The Trunk Line was completed in 1854, followed by the Østfold Line in 1879. By the 1870s there was sufficient traffic on the Trunk Line that the Norwegian Trunk Railway was considering building double track along it. The economic decline throughout the 1880s put these plans on hold. Parliament decided in 1897 that the Gjøvik Line's freight trains would be handled at Loenga. This made it necessary for a separate freight track to be built through Loelvdalen. Surveys for a suitable place for cargo handling soon found that the steep gradient made it impossible to locate a cargo facility fore Alna.

Oslo East Station was soon too small and there was need for additional sites for classification and cargo handling.

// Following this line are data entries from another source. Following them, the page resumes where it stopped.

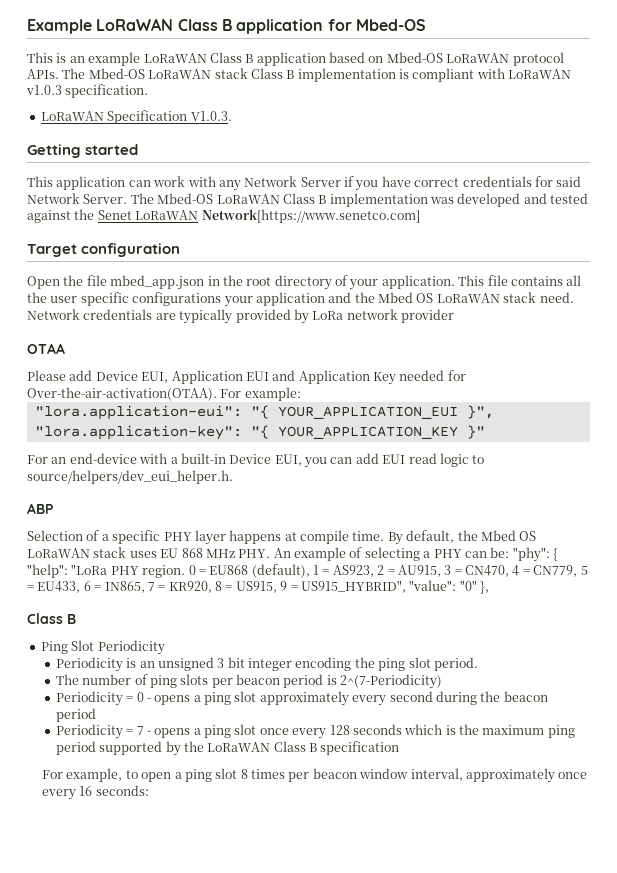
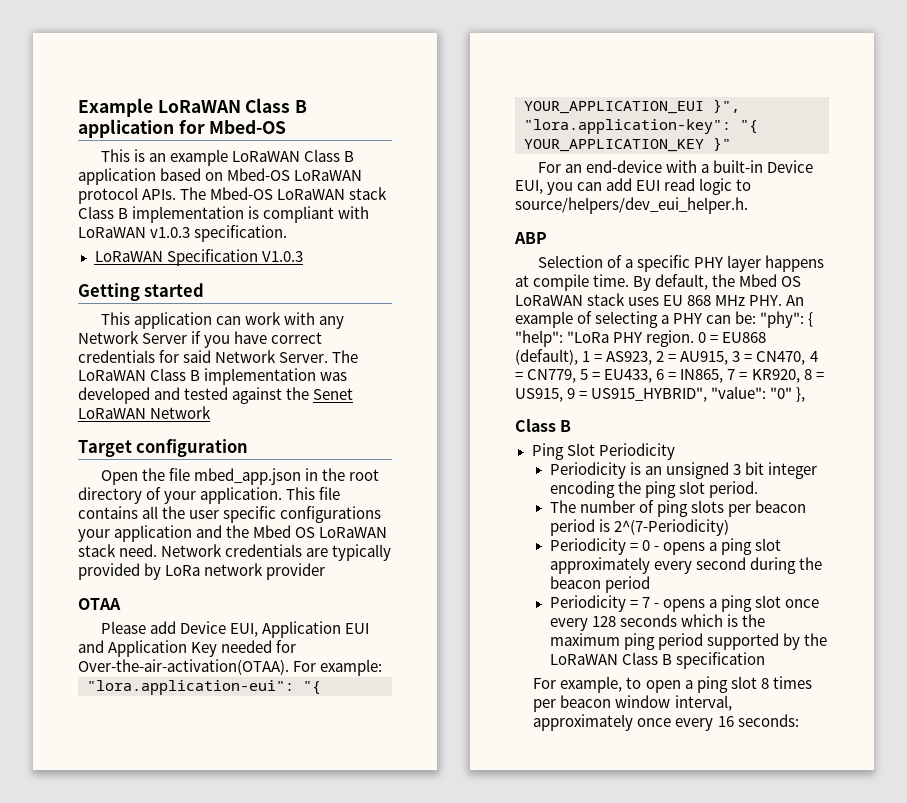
[190,111,232,121] V1.0.3. -> [261,251,303,262] V1.0.3
[157,193,214,204] Mbed-OS -> (359, 356) none
[201,209,420,223] Network[https://www.senetco.com] -> [150,406,212,419] Network

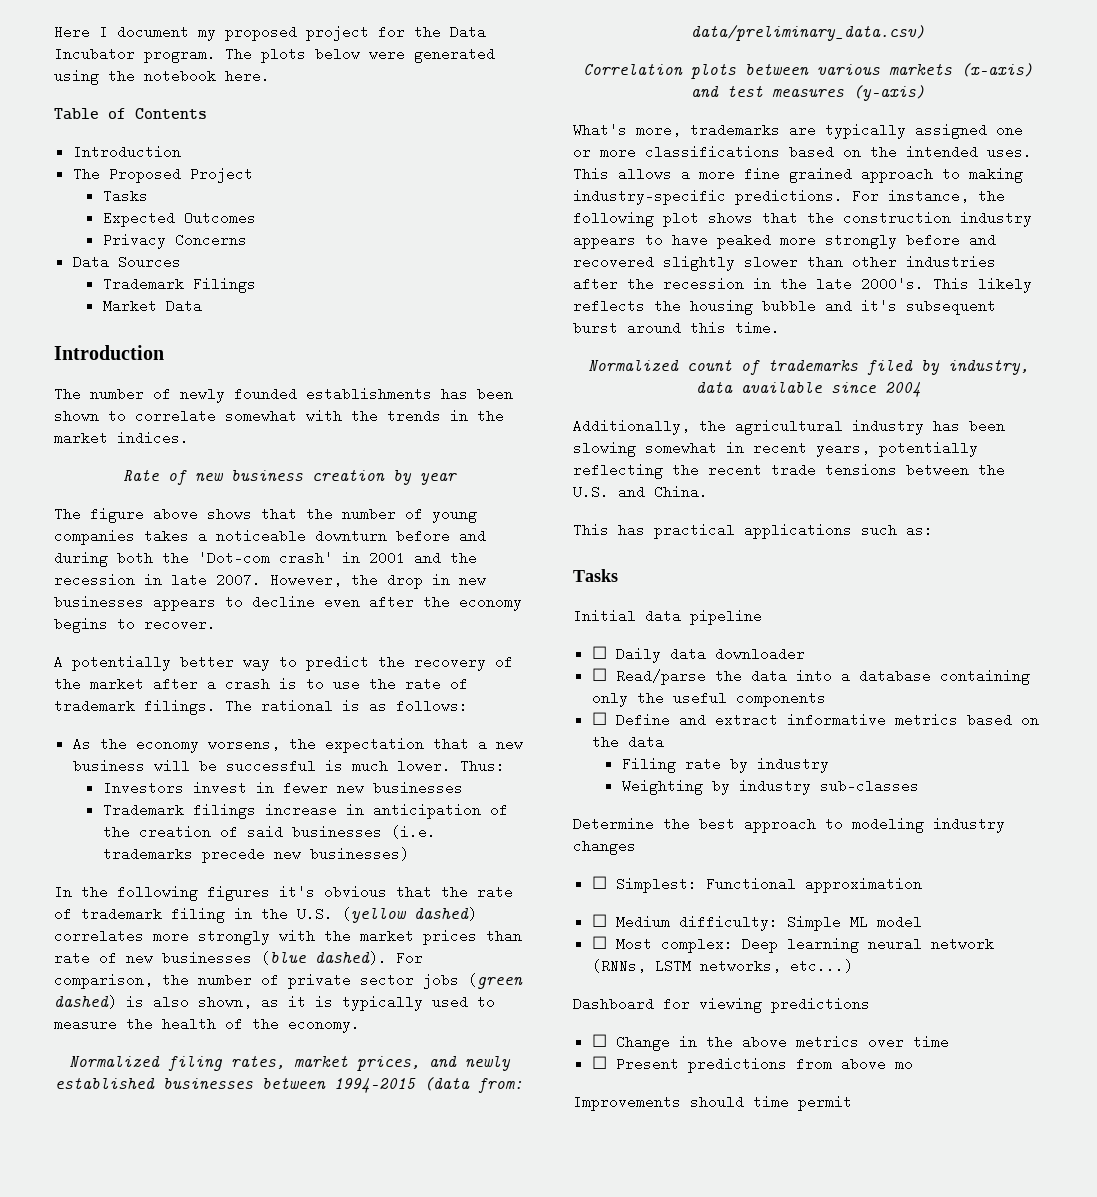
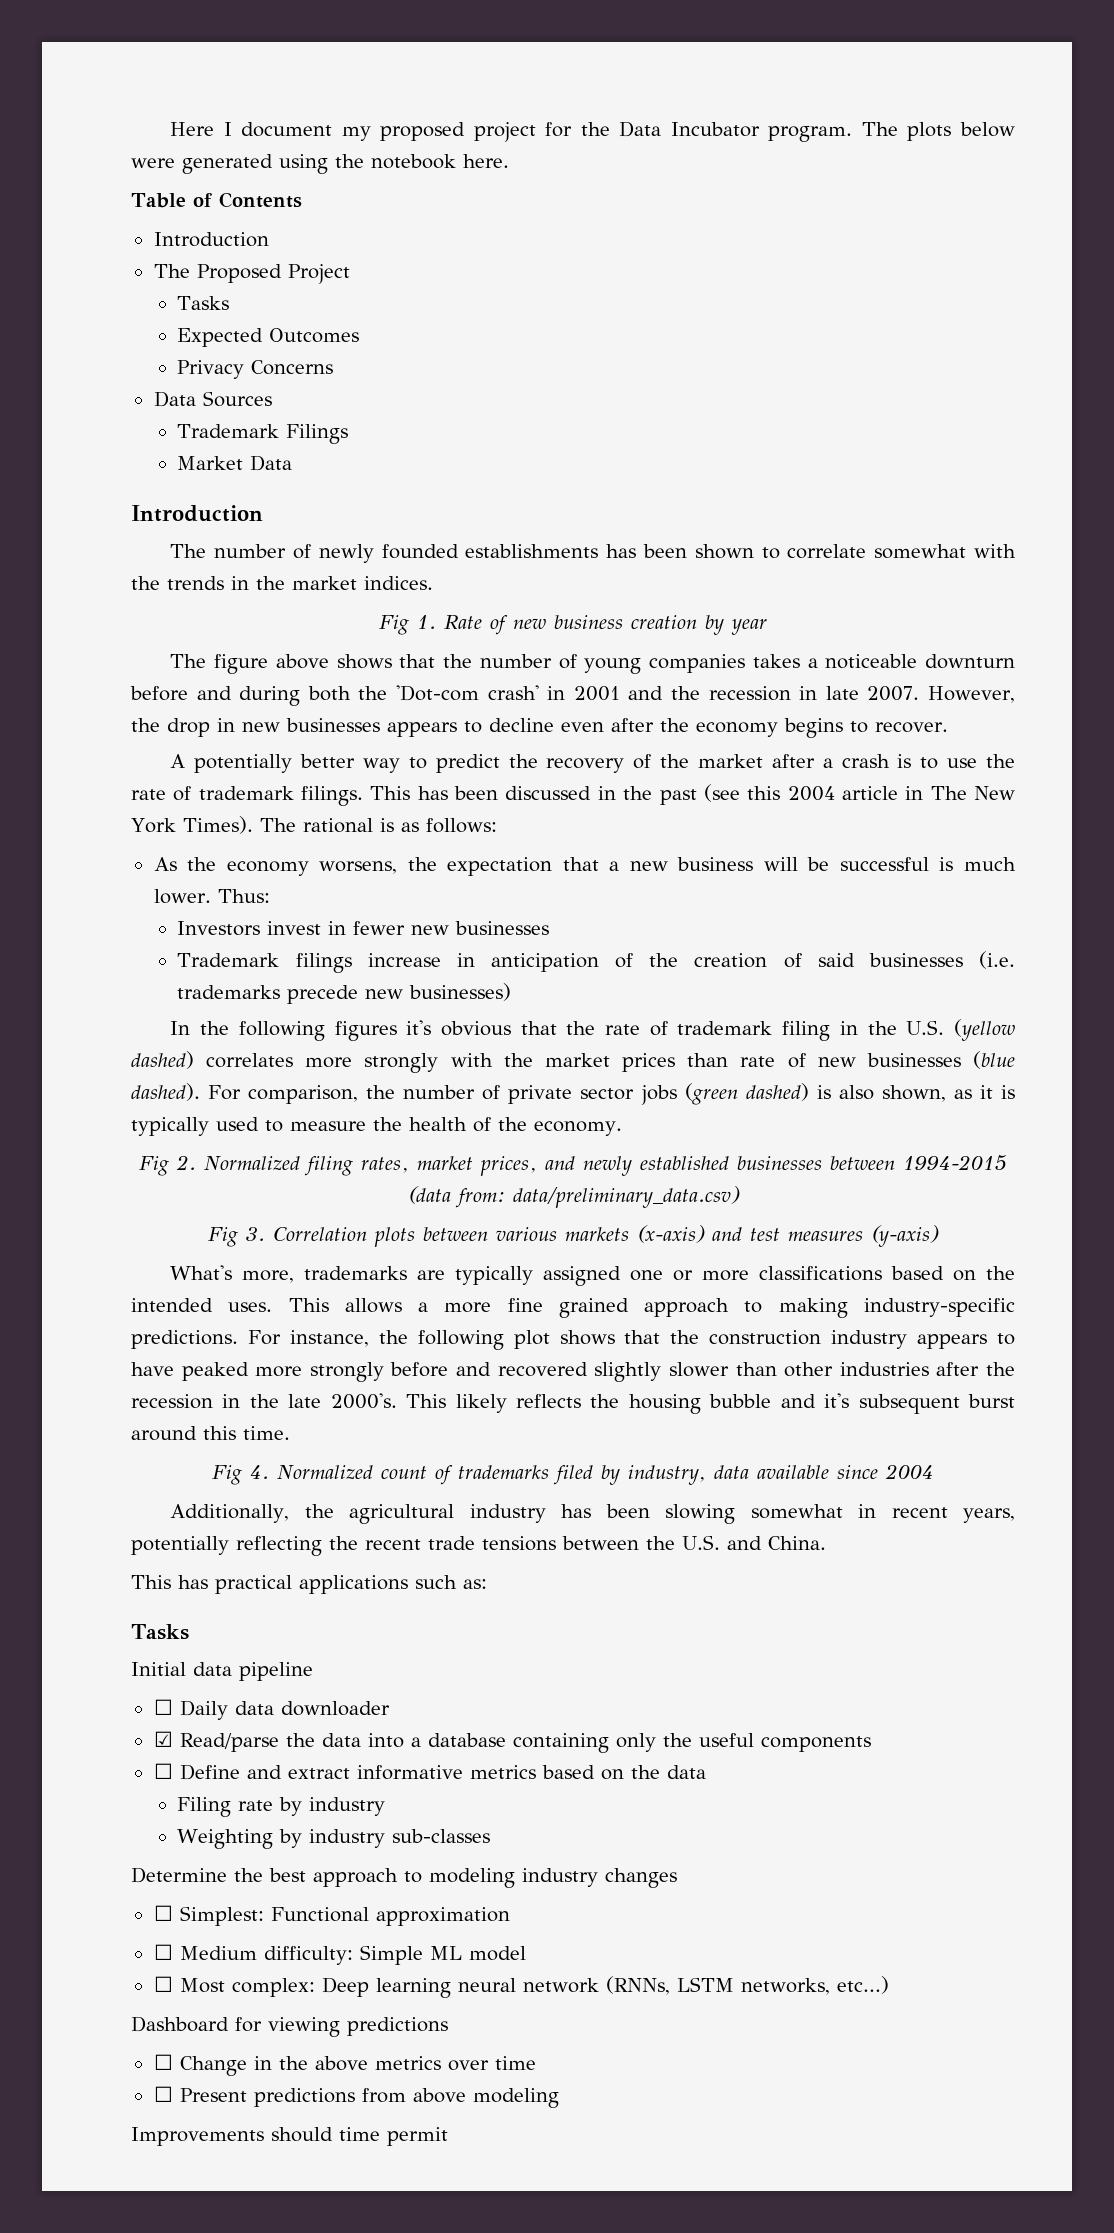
(189, 438) none -> [379,615,436,635] Fig 1.
(216, 707) none -> [370,784,1016,805] [131,816,253,834] This has been discussed in the past (see this 2004 article in The New York Times).
(360, 1025) none -> [139,1155,196,1176] Fig 2.
(925, 33) none -> [208,1227,265,1247] Fig 3.
(780, 328) none -> [211,1465,269,1485] Fig 4.
[591,668,607,681] ☐ -> [153,1731,173,1747] ☑
[894,1062,913,1069] mo -> [472,2088,559,2108] modeling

Loenga was chosen as the site in 1903, and the railway bought Oslo Ladegårds hage. Work on the yard started the same year and it was completed in 1909. Alnabru Station was established in 1900 along with the Alna Line. It was a diagonal connection with the Gjøvik Line. The station featured a large cargo handling facility.

Several routes were considered for the Loenga–Alnabru Line. The need to keep the gradient at bay meant that the tracks were placed at a lower elevation than the Trunk Line, with the two not reaching the same height until Bryn Station. At the same time the company needed to stay away from the Alna River. Meanwhile, the Gjøvik Line was built with a branch, the Alna Line, which connected to Alnabru. Just northeast of the Trunk Line was placed in a culvert under the Trunk Line so it would meet up with the Alna Line. The Loenga–Alnabru Line was completed between Bryn and Alnabru in May 1904. with this work being carried out at the same time as the doubling of the Trunk Line. The section from Loenga to Bryn opened on 1 May 1907.

Alnabru Station became an increasingly important cargo handling station for the capital area. The Norwegian State Railways bought the farm Nordre Alna in 1918, allowing for a further development of the station. and from Loenga to Bryn on 1 May 1907. The Loenga–Alnabru Line was electrified on 15 October 1928.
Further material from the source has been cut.